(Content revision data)

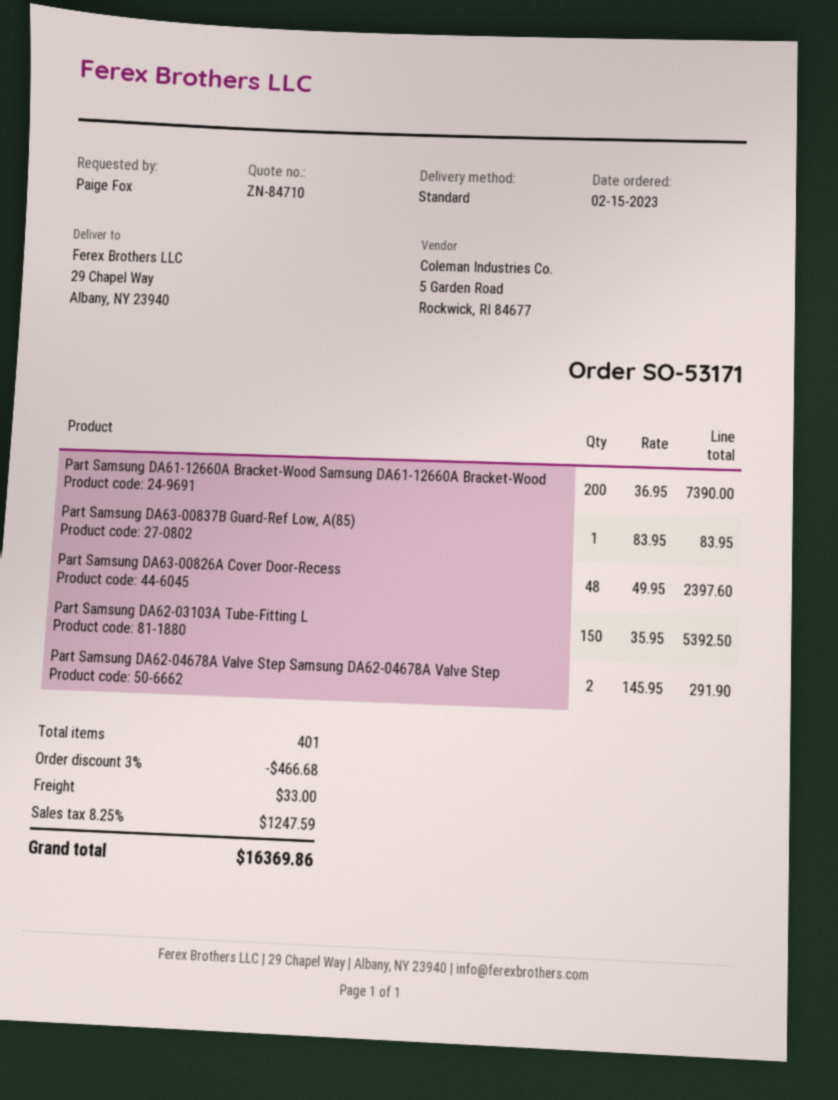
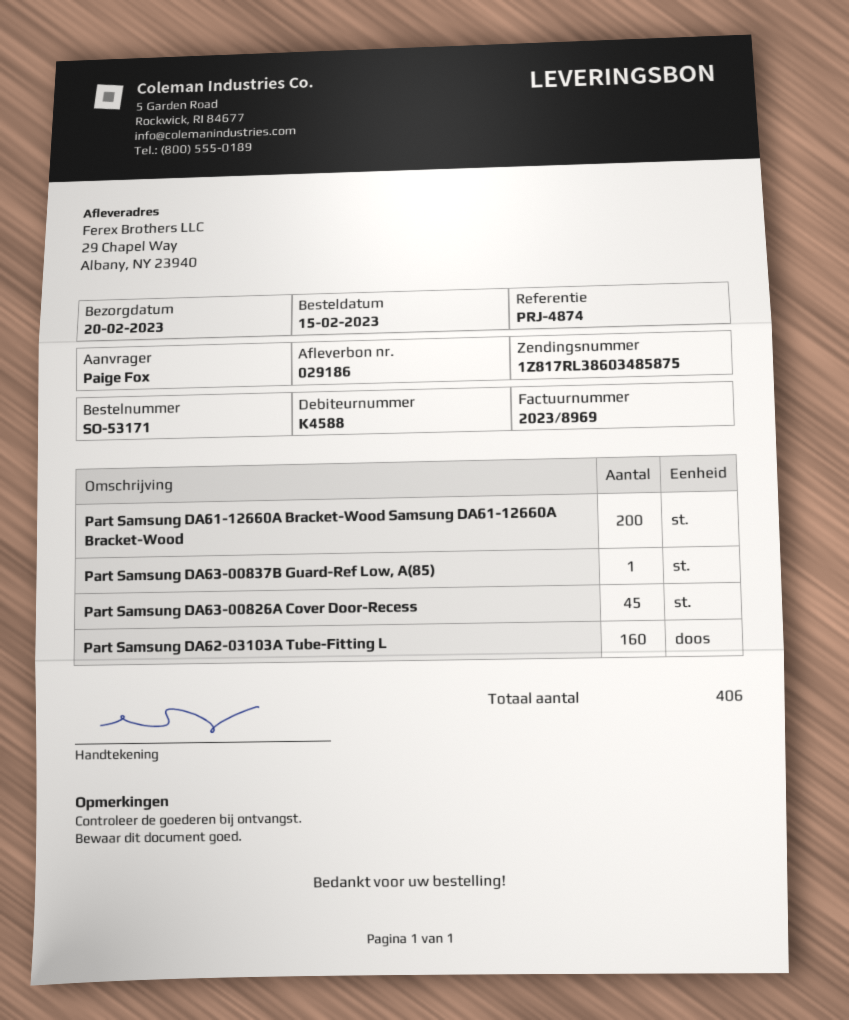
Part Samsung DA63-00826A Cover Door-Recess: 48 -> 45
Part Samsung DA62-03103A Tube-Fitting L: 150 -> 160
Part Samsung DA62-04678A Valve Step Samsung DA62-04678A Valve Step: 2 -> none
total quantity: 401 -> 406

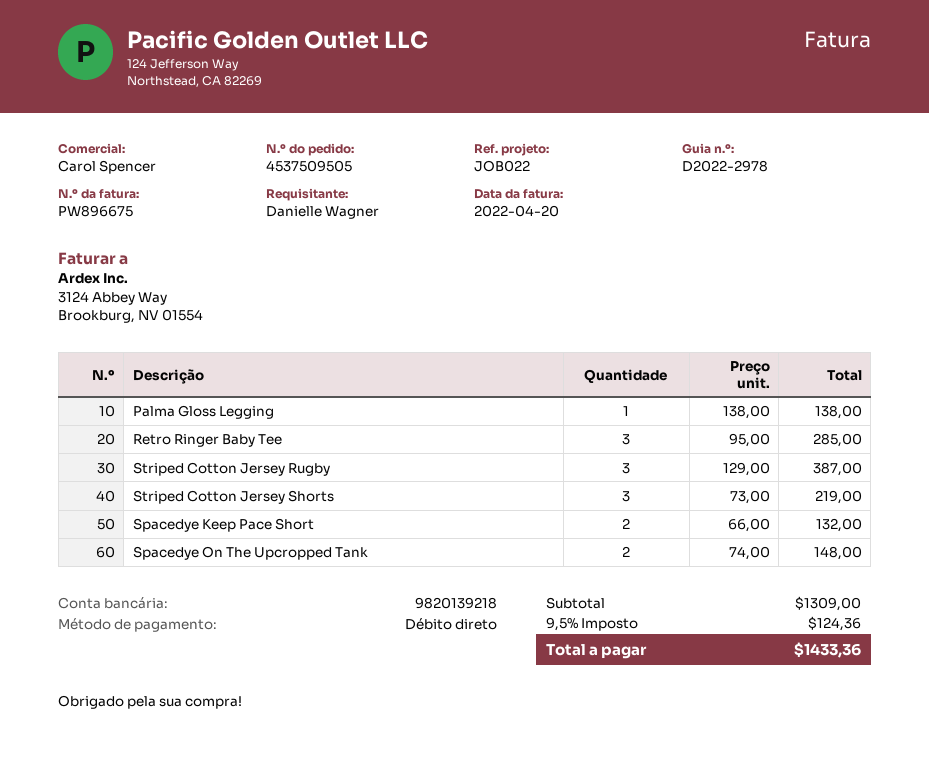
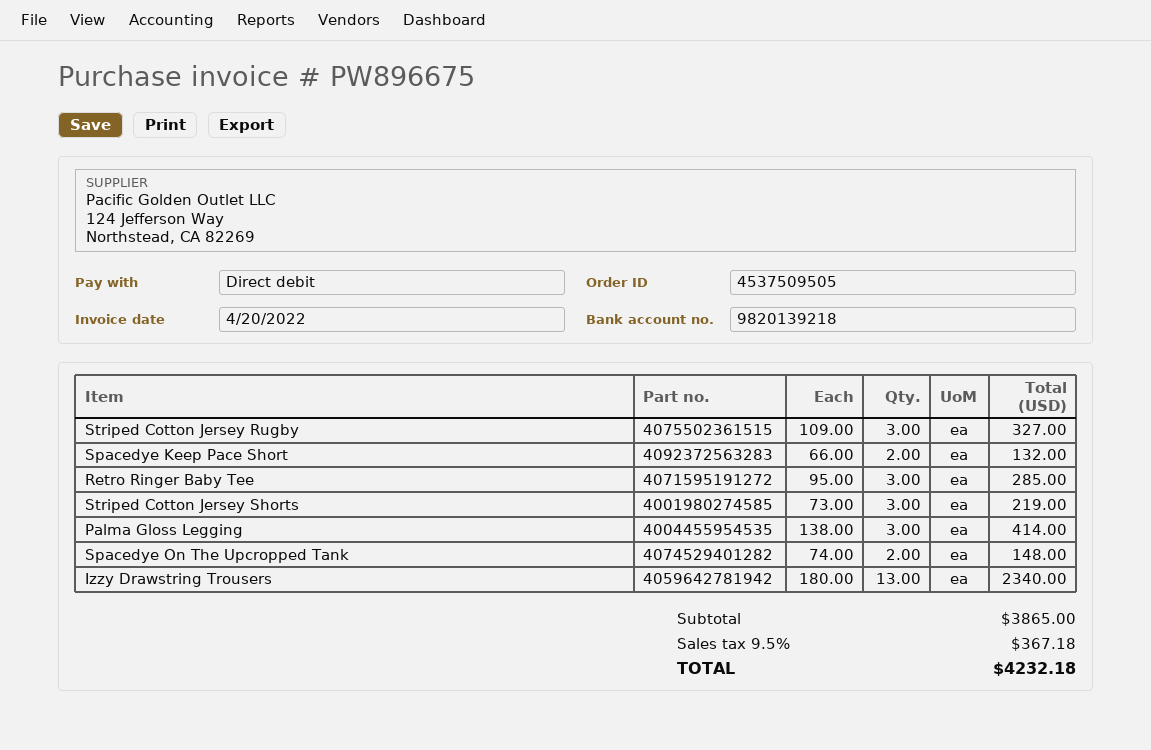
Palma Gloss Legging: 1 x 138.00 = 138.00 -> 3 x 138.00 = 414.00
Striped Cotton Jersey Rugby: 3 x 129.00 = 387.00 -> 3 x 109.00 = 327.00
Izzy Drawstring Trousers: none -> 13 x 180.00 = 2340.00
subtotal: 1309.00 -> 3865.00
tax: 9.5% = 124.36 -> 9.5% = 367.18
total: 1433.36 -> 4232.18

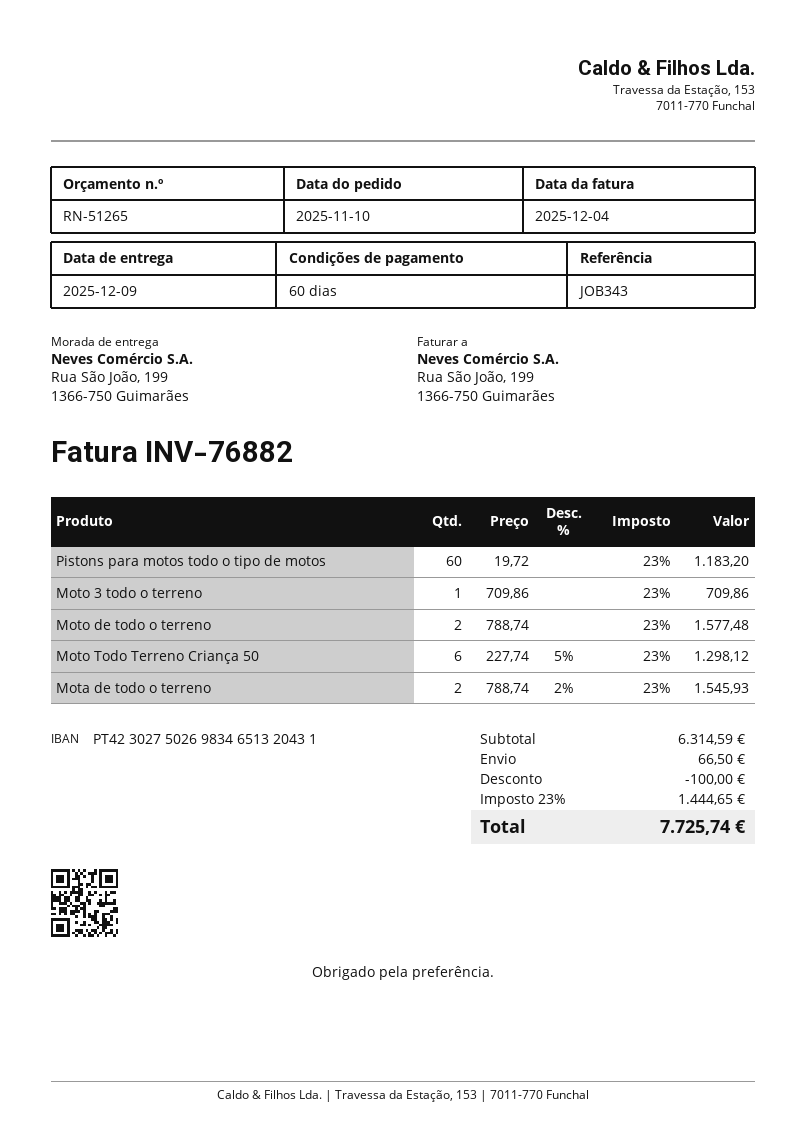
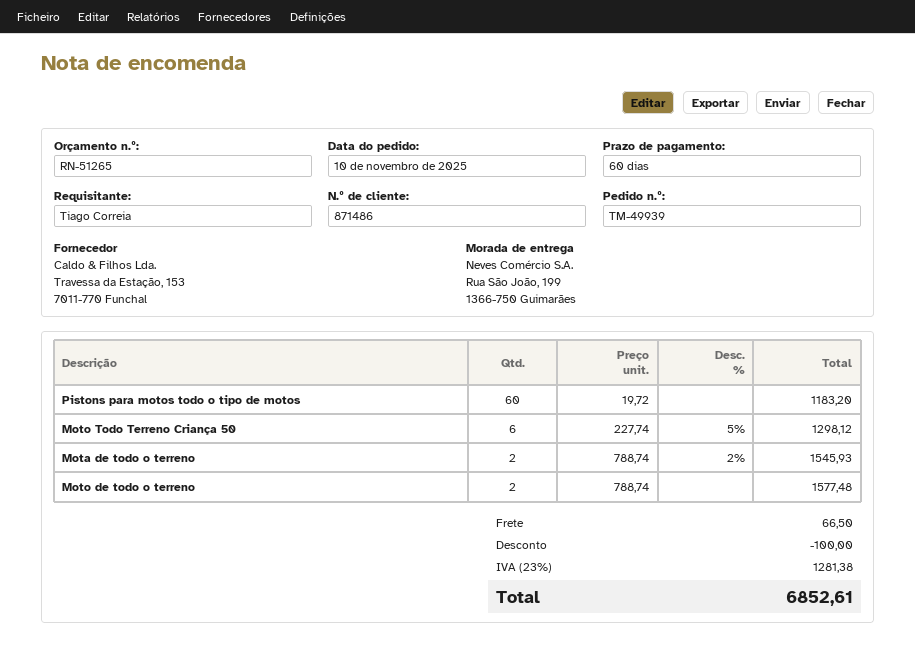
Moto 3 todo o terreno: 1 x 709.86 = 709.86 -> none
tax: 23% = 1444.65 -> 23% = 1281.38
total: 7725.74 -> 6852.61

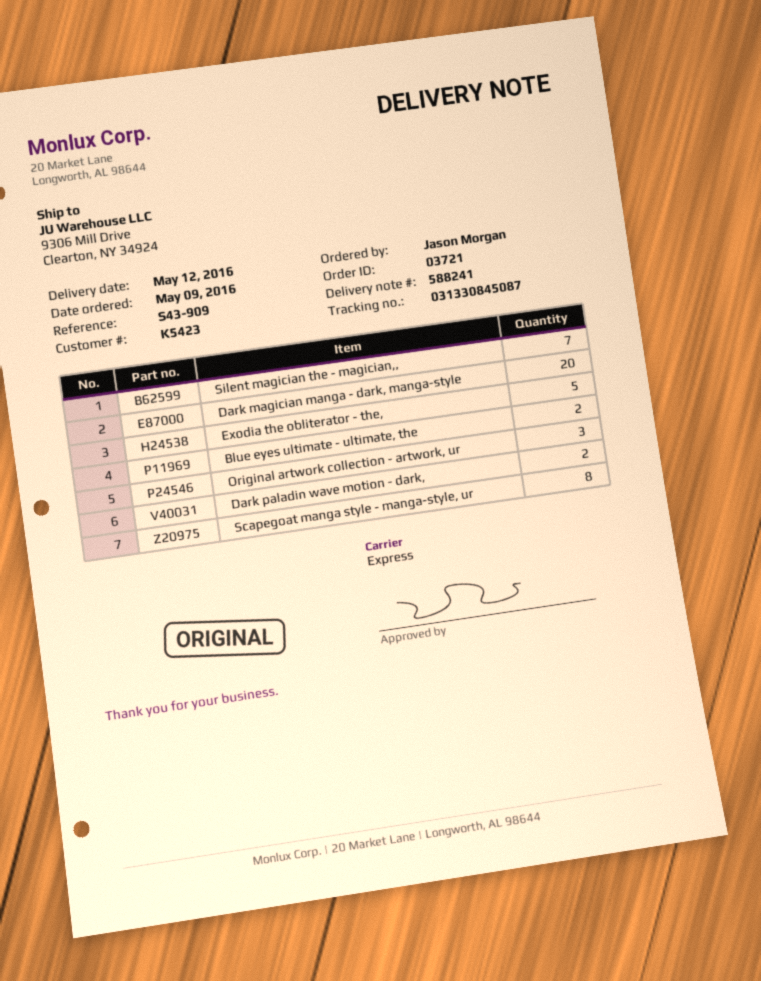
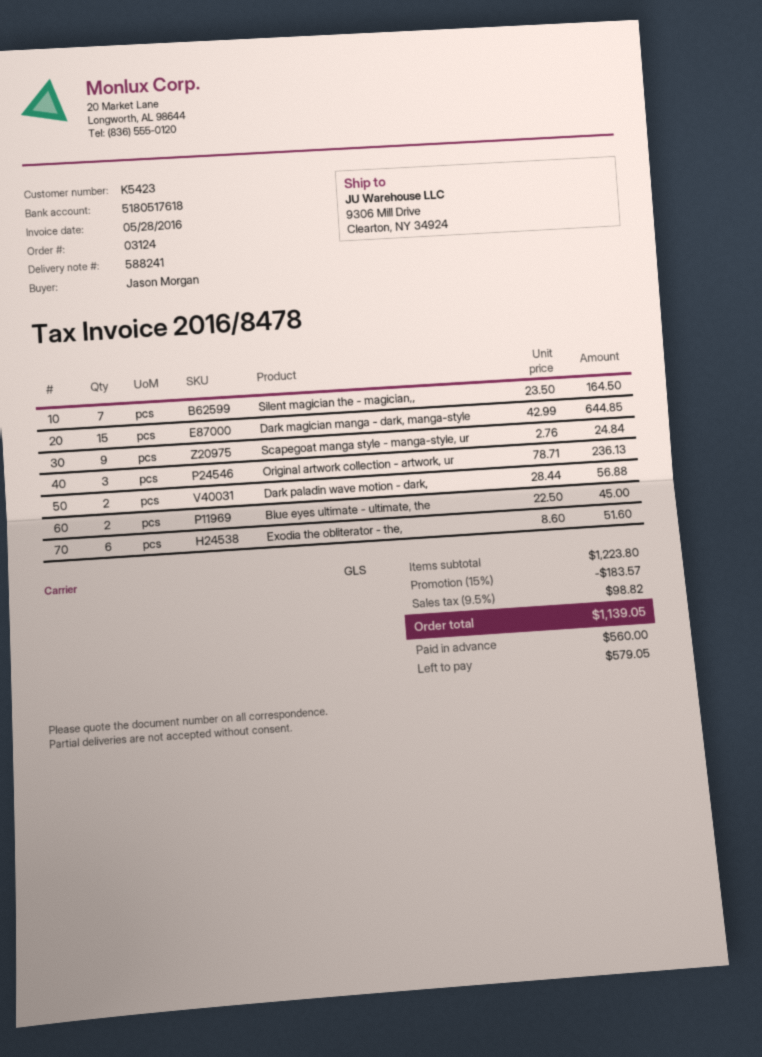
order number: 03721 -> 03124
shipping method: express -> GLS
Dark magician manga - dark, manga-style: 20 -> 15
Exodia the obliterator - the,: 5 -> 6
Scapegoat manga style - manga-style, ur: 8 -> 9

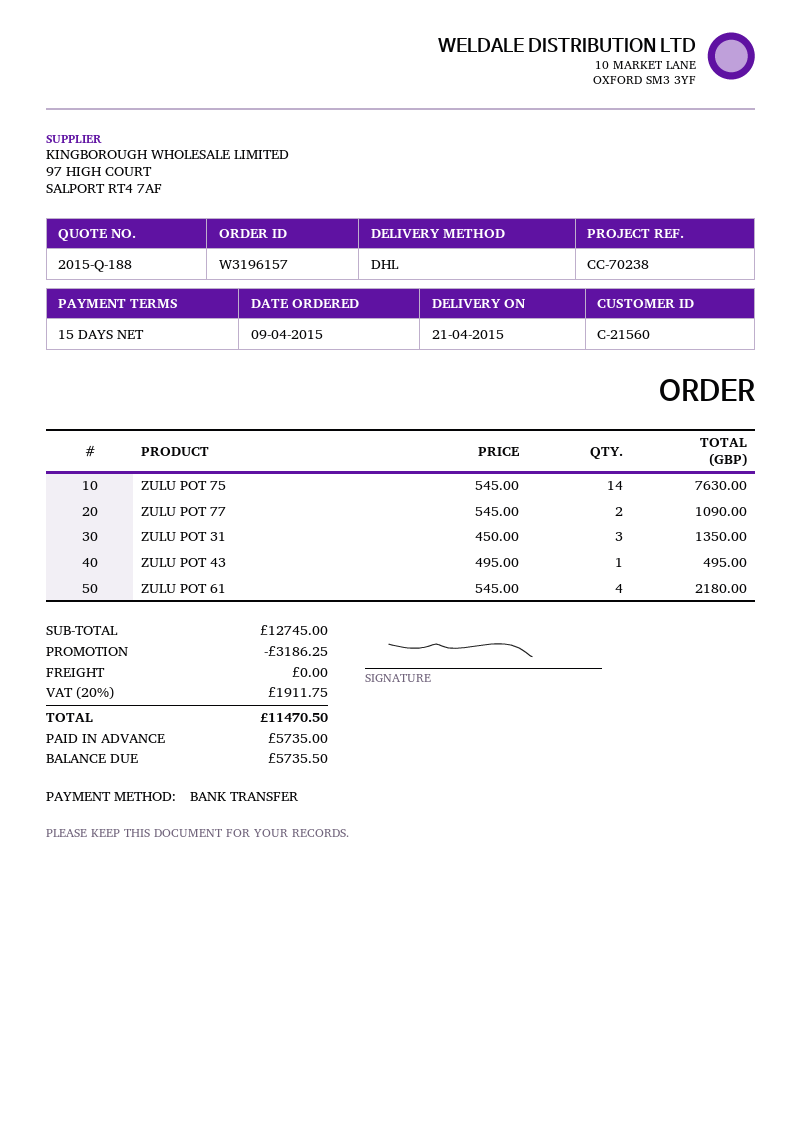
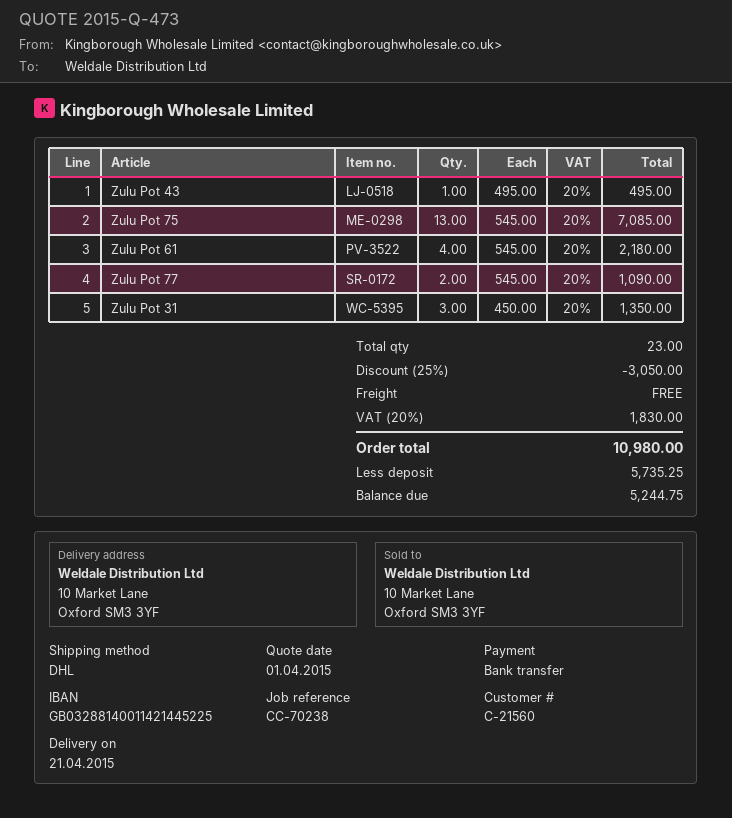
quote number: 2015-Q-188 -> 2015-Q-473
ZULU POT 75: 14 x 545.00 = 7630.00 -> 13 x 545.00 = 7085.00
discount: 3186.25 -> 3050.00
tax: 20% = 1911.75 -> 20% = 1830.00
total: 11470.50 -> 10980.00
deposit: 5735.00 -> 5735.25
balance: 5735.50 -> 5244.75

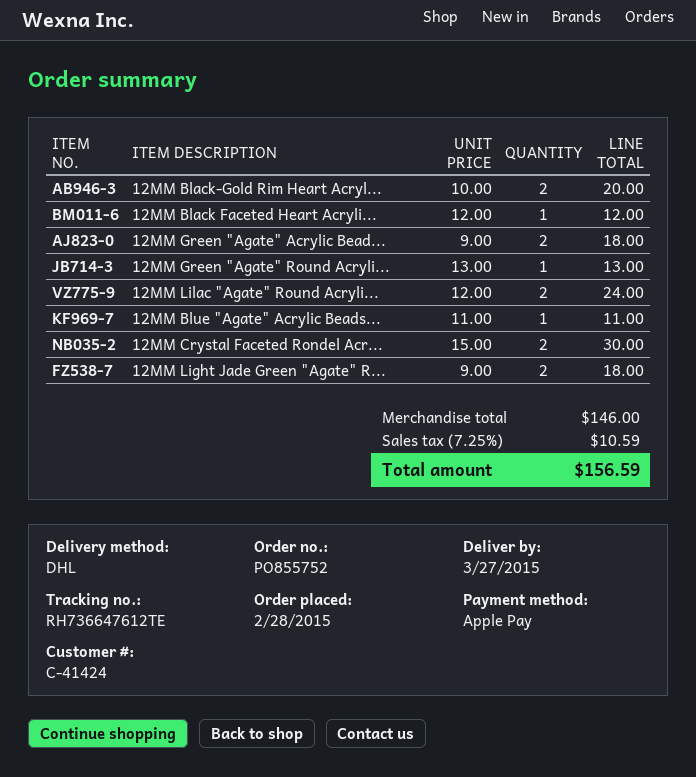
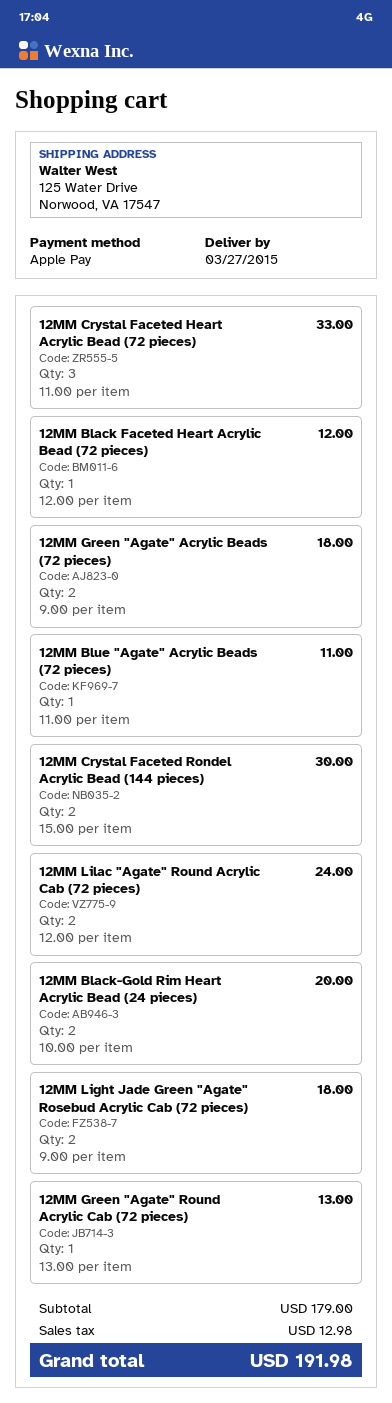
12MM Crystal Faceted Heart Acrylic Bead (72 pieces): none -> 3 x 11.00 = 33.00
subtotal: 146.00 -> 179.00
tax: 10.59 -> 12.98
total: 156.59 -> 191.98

WORK INSTRUCTION.
Reproduce the lines from the line with "shipping method: express -> GLS" through the last line of the entries exactly, including both ends and excluding pictures.

SOLUTION FOR THIS TASK.
shipping method: express -> GLS
Dark magician manga - dark, manga-style: 20 -> 15
Exodia the obliterator - the,: 5 -> 6
Scapegoat manga style - manga-style, ur: 8 -> 9

quote number: 2015-Q-188 -> 2015-Q-473
ZULU POT 75: 14 x 545.00 = 7630.00 -> 13 x 545.00 = 7085.00
discount: 3186.25 -> 3050.00
tax: 20% = 1911.75 -> 20% = 1830.00
total: 11470.50 -> 10980.00
deposit: 5735.00 -> 5735.25
balance: 5735.50 -> 5244.75

12MM Crystal Faceted Heart Acrylic Bead (72 pieces): none -> 3 x 11.00 = 33.00
subtotal: 146.00 -> 179.00
tax: 10.59 -> 12.98
total: 156.59 -> 191.98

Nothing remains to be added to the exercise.